It is not hard to understand how essential the portal is to the architecture of any fantasy in which a protagonist moves from one world to another: to envisage a wardrobe whose mothballs are butterflies is surely the easiest way for an author to figure travel afar, anew. Farah Mendlesohn's arguments about the nature of the Portal — in Chapter One, "Portal Fantasy", of her Rhetorics of Fantasy (Wesleyan University Press, 2007) — constitute a thorough exploration of the use and structural implications of the device. At the same time, it should not be hard to understand that the Portal is peculiarly well fitted to Fantasy precisely through its isomorphism — in storytelling terms — with that escape from prison so central to the genre (see free fantastic). Tales of horror, on the other hand, as demonstrated in almost every single entry in this lexicon, do not normaly involve travel to a secondary world, nor can they be understood as escapes from the world.
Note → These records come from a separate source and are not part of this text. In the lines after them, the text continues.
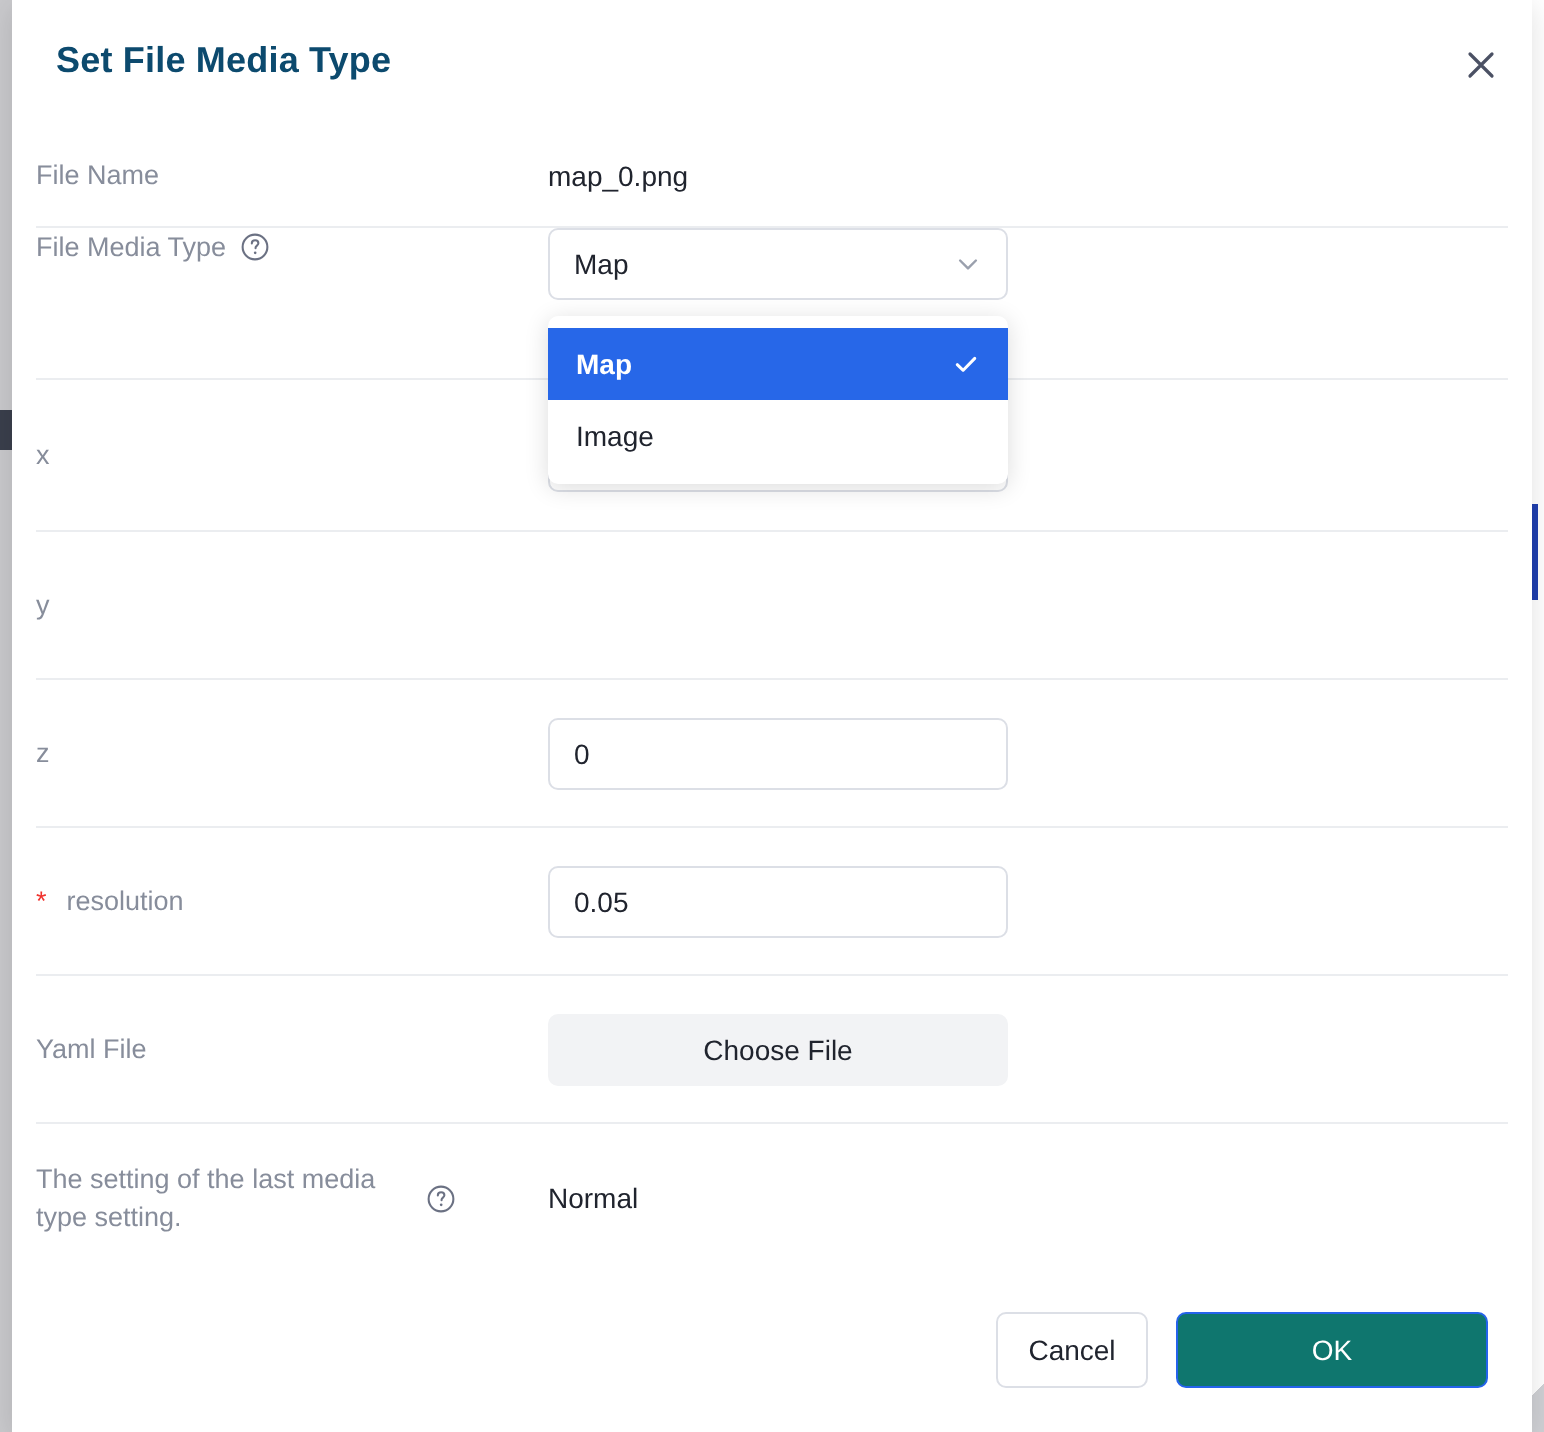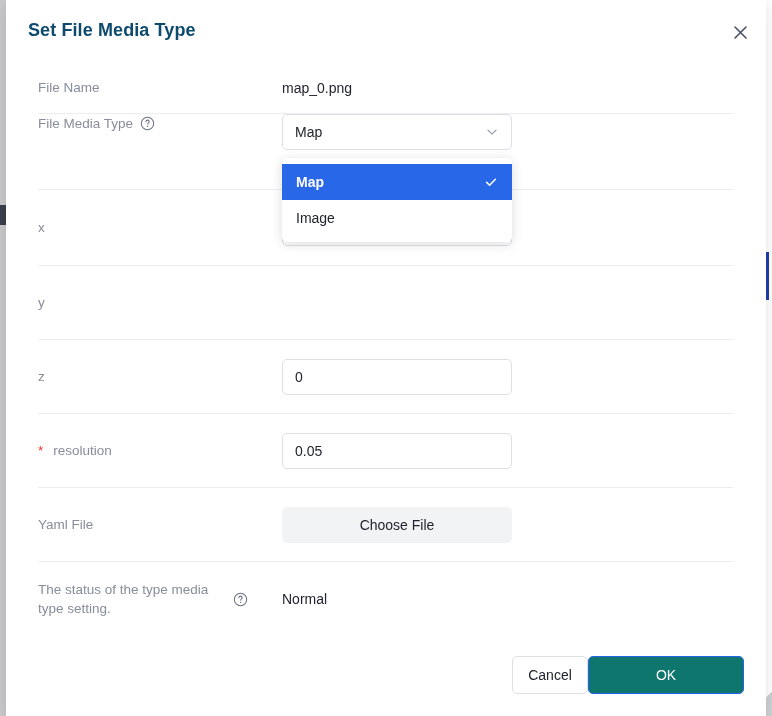--- a/index.html
+++ b/index.html
@@ -68,8 +68,9 @@
     display: flex;
     align-items: flex-start;
     border-bottom: 1px solid #ebedf0;
-    margin: 0 32px;
+    margin: 0 12px;
     min-height: 74px;
+    gap: 12px;
   }
   .form-row.no-border { border-bottom: none; }
 

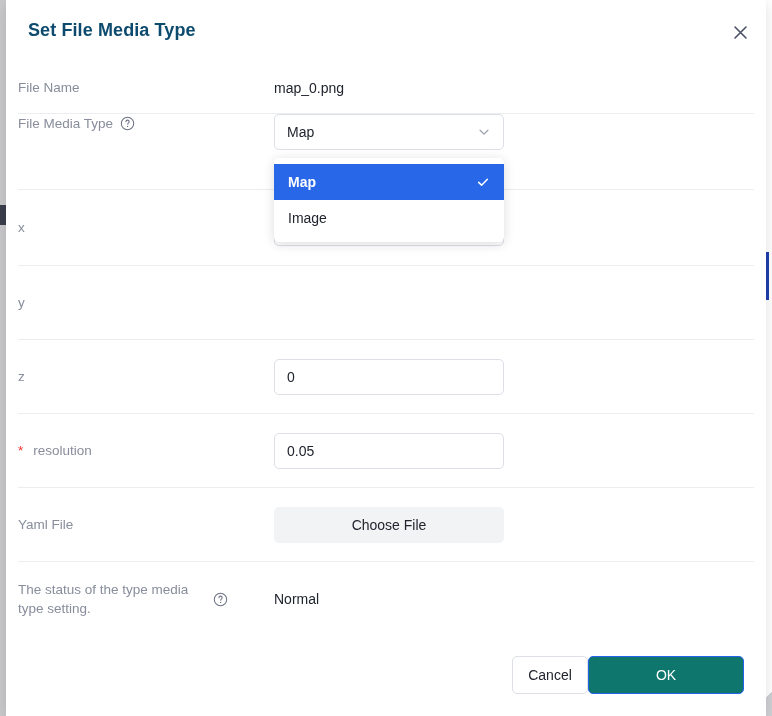--- a/index.html
+++ b/index.html
@@ -315,7 +315,7 @@
 
     <div class="form-row no-border" style="min-height:74px; align-items:center;">
       <div class="row-label" style="align-items:center;">
-        <span class="label-text" style="width:188px;">The status of the type media type setting.</span>
+        <span class="label-text" style="width:188px;">The setting of the last media type setting.</span>
         <span class="help-icon">
           <svg width="15" height="15" viewBox="0 0 16 16" aria-hidden="true">
             <circle cx="8" cy="8" r="6.6" fill="none" stroke="#6b7183" stroke-width="1.1"></circle>

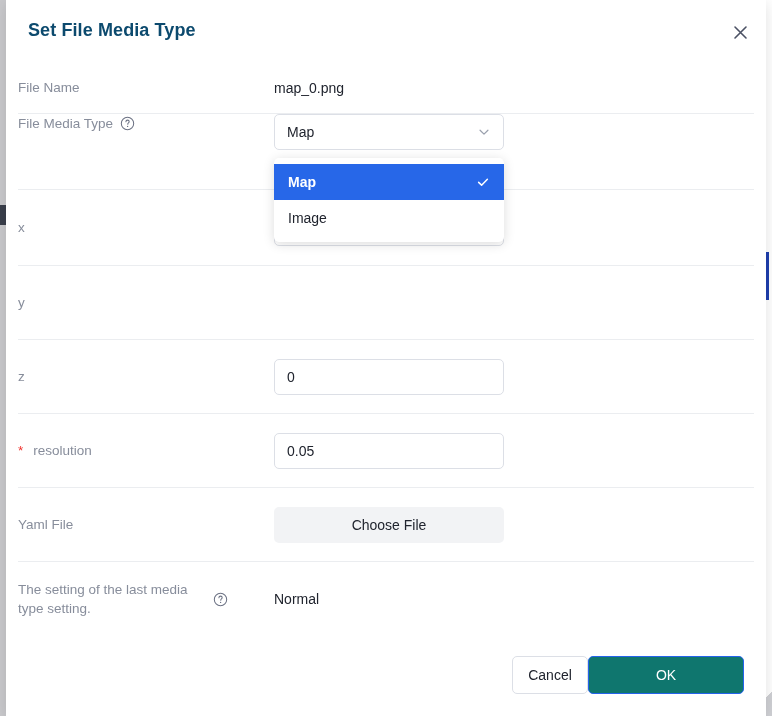--- a/index.html
+++ b/index.html
@@ -180,6 +180,7 @@
     display: flex;
     align-items: center;
     justify-content: flex-end;
+    gap: 14px;
     padding: 0 22px 8px 0;
     margin-left: 28px;
   }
What might seem exceptions — David Lindsay's A Voyage to Arcturus (1920), for instance, or Stephen R Donaldson's first Thomas Covenant trilogy (all volumes 1977) — tend to be novels whose encompassing difficulty creatively darkens any sense of the moral clarity — the sex without semen — of escape. Novels like these intrinsically mutate the moves of genres like Horror and Fantasy, and in that sense operate at the forward edge of the fantastic: where change threatens the ideas of order. But this does not mean that Horror is about the freedom to leave; for it is not.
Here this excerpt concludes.